TASK INPUT Start Marker

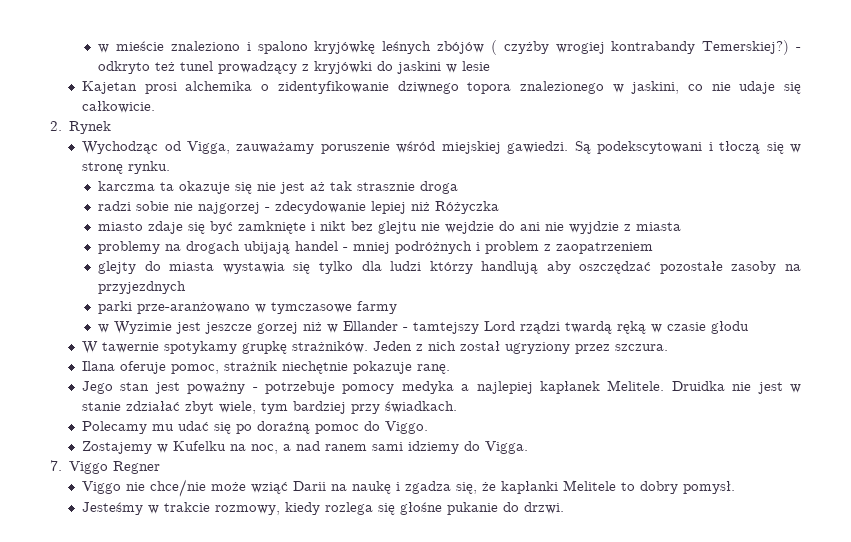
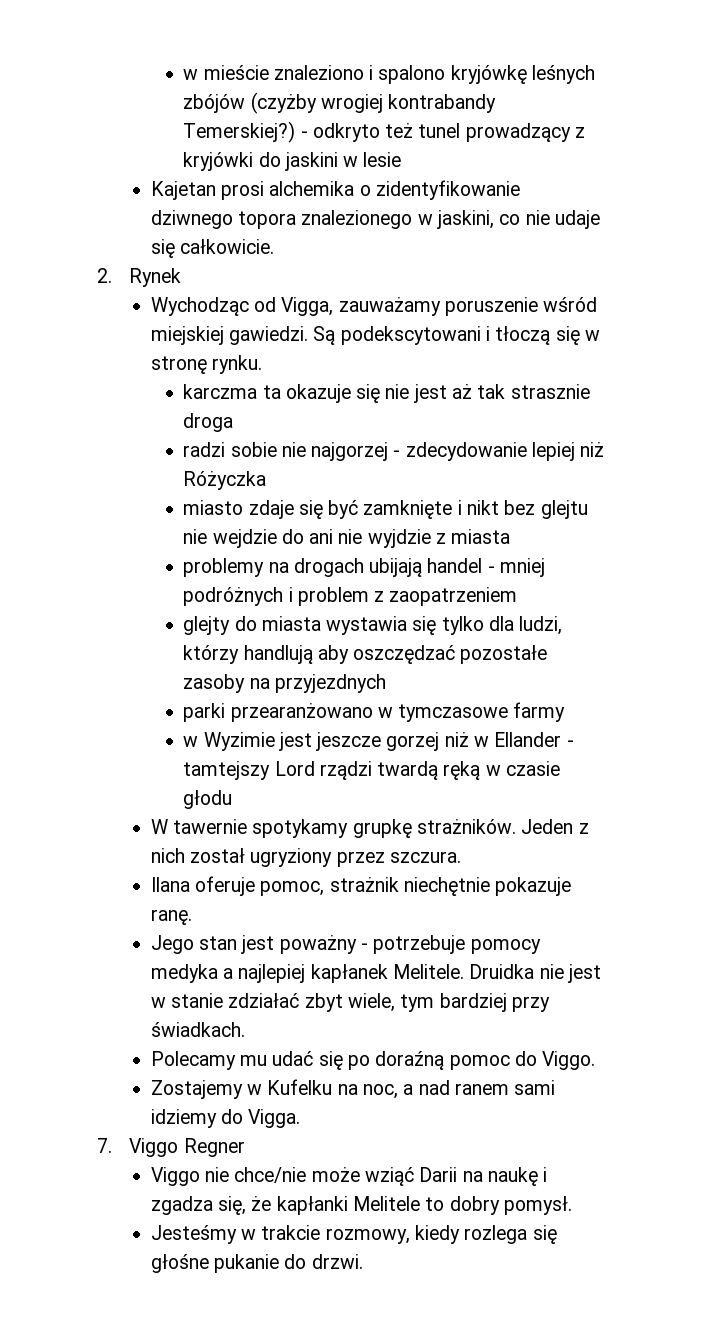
- w mieście znaleziono i spalono kryjówkę leśnych zbójów ( czyżby wrogiej kontrabandy Temerskiej?)
+ w mieście znaleziono i spalono kryjówkę leśnych zbójów (czyżby wrogiej kontrabandy Temerskiej?)
- glejty do miasta wystawia się tylko dla ludzi którzy handlują aby oszczędzać pozostałe zasoby na przyjezdnych
+ glejty do miasta wystawia się tylko dla ludzi, którzy handlują aby oszczędzać pozostałe zasoby na przyjezdnych
- parki prze-aranżowano w tymczasowe farmy
+ parki przearanżowano w tymczasowe farmy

TASK INPUT End Marker

== EXERCISE DETAILS ==
Leave out the pictures and restate, word for word, the lines from the top of the data through the line containing "dla ludzi, którzy", both included.

== RESPONSE FOR THIS EXERCISE ==
- w mieście znaleziono i spalono kryjówkę leśnych zbójów ( czyżby wrogiej kontrabandy Temerskiej?)
+ w mieście znaleziono i spalono kryjówkę leśnych zbójów (czyżby wrogiej kontrabandy Temerskiej?)
- glejty do miasta wystawia się tylko dla ludzi którzy handlują aby oszczędzać pozostałe zasoby na przyjezdnych
+ glejty do miasta wystawia się tylko dla ludzi, którzy handlują aby oszczędzać pozostałe zasoby na przyjezdnych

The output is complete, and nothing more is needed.